Joshua Fields Millburn & Ryan Nicodemus, known to their audience as The Minimalists, help more than 20 million people live meaningful lives with less through their website, books, podcast, and documentary. The Minimalists Podcast is often the #1 health podcast on iTunes, and their film, Minimalism, was recently released by Netflix.

MiLLENNiAL caught up with Joshua and Ryan to learn the deeper meaning behind what it means to live a minimalistic lifestyle.

1. Tell us about the brand identity behind The Minimalists!

We don’t have a strategic “brand identity,” per se; rather, we focus on adding value to other people’s lives by sharing our insights and our simple lives.

2. How did you both meet and determine you were ready to start living with less?

For us, it all started with a lingering discontent. A few years ago, while approaching age 30, we had achieved everything that was supposed to make us happy: great six-figure jobs, luxury cars, oversized houses, and all the stuff to clutter every corner of our consumer-driven lifestyles.

And yet with all that stuff, we weren’t satisfied with our lives. We weren’t happy. There was a gaping void, and working 70–80 hours a week just to buy more stuff didn’t fill the void: it only brought more debt, stress, anxiety, fear, loneliness, guilt, overwhelm, and depression.

What’s worse, we didn’t have control of our time, and thus didn’t control our own lives. So, in 2010, we took back control using the principles of minimalism to focus on what’s important.

3. What does the “Minimalist” lifestyle represent to you and how does it reflect itself in your life today?

Minimalism is the thing that gets us past the things so we can make room for life’s important things—which actually aren’t things at all.

As minimalists, we don’t focus on having less, less, less; we focus on making room for more: more time, more passion, more experiences, more growth, more contribution, more contentment. More freedom. Clearing the clutter from life’s path helps us make that room.
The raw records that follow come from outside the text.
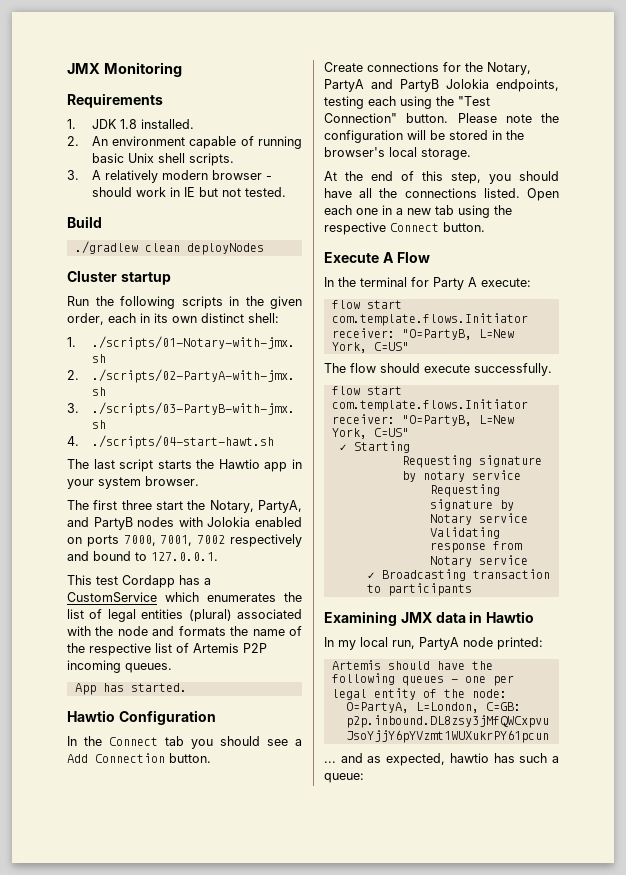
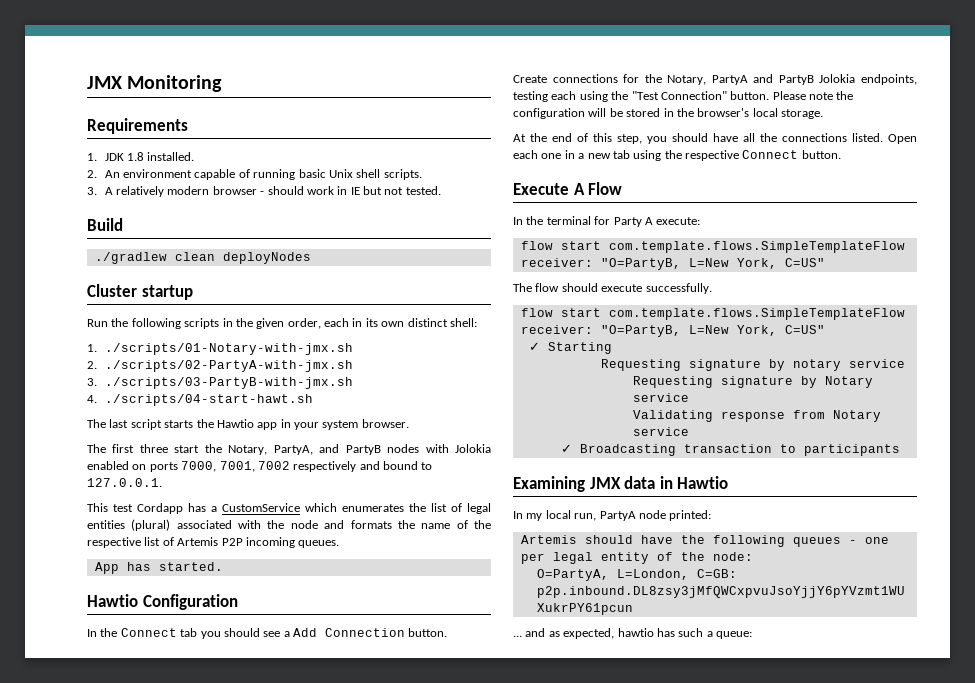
[331,313,528,326] com.template.flows.Initiator -> [608,241,905,253] com.template.flows.SimpleTemplateFlow
[331,399,528,412] com.template.flows.Initiator -> [608,308,905,320] com.template.flows.SimpleTemplateFlow

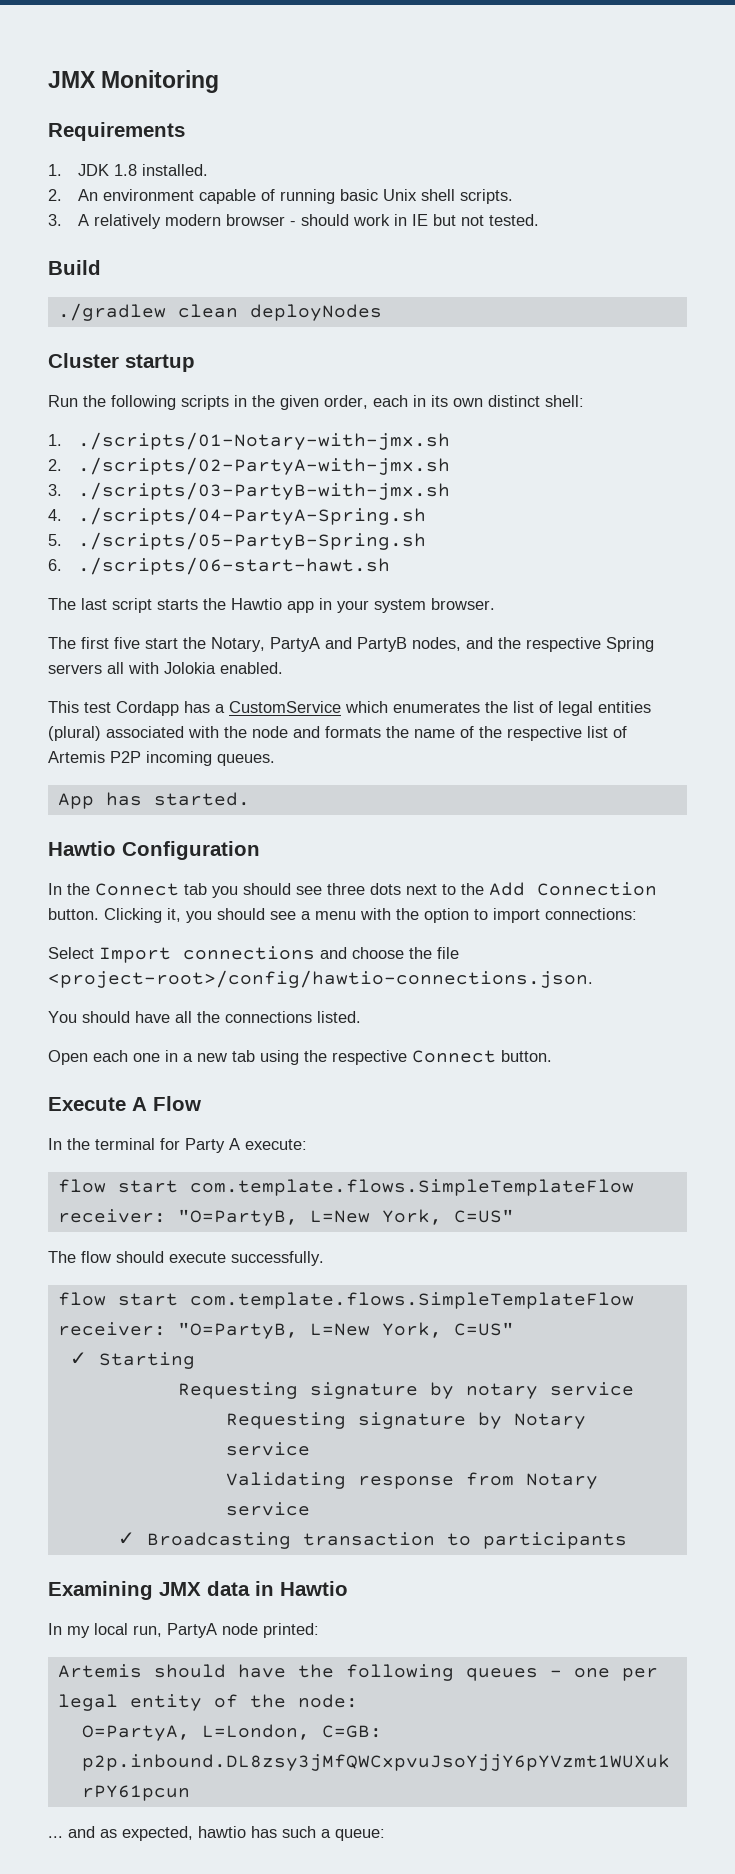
[104,394,313,406] ./scripts/04-start-hawt.sh -> [78,507,427,525] [48,532,427,550] [48,557,391,575] ./scripts/04-PartyA-Spring.sh // 5. ./scripts/05-PartyB-Spring.sh // 6. ./scripts/06-start-hawt.sh
[139,444,168,453] three -> [114,637,140,649] five
[273,444,491,455] [87,461,433,472] [87,478,162,487] PartyA, and PartyB nodes with Jolokia enabled on ports 7000, 7001, 7002 respectively and bound to 127.0.0.1. -> [270,637,654,652] [48,662,283,674] PartyA and PartyB nodes, and the respective Spring servers all with Jolokia enabled.
[283,628,448,637] [513,74,917,85] [513,91,854,102] [513,108,823,119] [513,133,667,144] a Add Connection button. // Create connections for the Notary, PartyA and PartyB Jolokia endpoints, testing each using the "Test Connection" button. Please note the configuration will be stored in the browser's local storage. // At the end of this step, you -> [327,882,657,896] [48,908,637,923] [48,946,459,963] [48,970,593,988] [48,1011,77,1023] three dots next to the Add Connection button. Clicking it, you should see a menu with the option to import connections: // Select Import connections and choose the file <project-root>/config/hawtio-connections.json. // You
(883, 137) none -> (361, 1017) //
4. Your books and podcasts talk about minimalism “making room” for other things. Give a real-world example of how this works.

There are many things that once brought joy to our lives but no longer serve a purpose in today’s world: walkmans, laserdiscs, fax machines, pleated khakis, mail-order catalogs, Palm Pilots, the Furby.

But most of us clung to these artifacts well into their obsolescence, often out of a pious sense of nostalgia. The hallmarks of the past have a strange way of leaving claw marks on the present.

We hold deathgrips on our VHS collections, our unused flip phones, our oversized Bugle Boy jeans—not repairing or recycling these items, but storing them with the rest of our untouched hoard. As our collections grow, our basements, closets, and attics become purgatories of stuff, our lives overflowing with unemployed miscellanea.

Your life is likely still filled with things that have fallen into disuse, and this lack of use is the final sign that you should let go.

You see, as our needs, desires, and technologies change, so does the world around us. The objects that add value today may not add value tomorrow, which means we must be willing to let go of everything, even the tools that serve a purpose today. For if we let go, we can find temporary new homes for our neglected belongings and allow them to serve a purpose in someone else’s life, if only for a while, instead of collecting dust in our homegrown mausoleums.

On a long enough timeline, everything becomes obsolete. A hundred years from now the world will be filled with new humans, and they will have abandoned their USB cables, iPhones, and flatscreen televisions, letting go of the past to make room for the future.

This means we must be responsible about the new bits and pieces we bring into our lives today, and we must be equally sensible when those things become obsolete. A willingness to let go is life’s most mature virtue.

5. What were you both doing before becoming passionate entrepreneurs in this space?

After growing up poor in Dayton, Ohio, we both thought that money would be the key to our success, so we spent our twenties climbing the corporate ladder. By age 29, we each had everything we were supposed to have: we were living the American Dream.

But of course we were only ostensibly successful. Yes, we were living the American Dream, but it wasn’t our dream. It took getting everything we thought we wanted to realize that “everything we wanted” wasn’t actually what we wanted at all.

That’s when minimalism entered the picture.

6. What has been one of the biggest challenges you’ve had to overcome in order to get to where you are now?

Letting go of one’s identity is often the most difficult change to make. Too often we think “who we are” has to do with the title on our business cards.

No longer are we obsessed with only “myself.” By jettisoning our old identities, we’ve formed new identities, a large part of which revolves around contribution to others. Contributing beyond ourselves brings with it a sense of fulfillment that we can’t get from a corporate moniker.

7. What are the dynamics of working together? Give us some pros and cons.

We are total opposites. One of us is an extrovert; the other is an introvert. One of us has ADD; the other has OCD. One of us is always early; the other is perpetually late. In fact, we have different religious and political beliefs, and we even voted for two different people in the last election (gasp!).

Even though we have have different beliefs, interests, desires, and personalities, we have the same values, and that’s the key to a thriving partnership.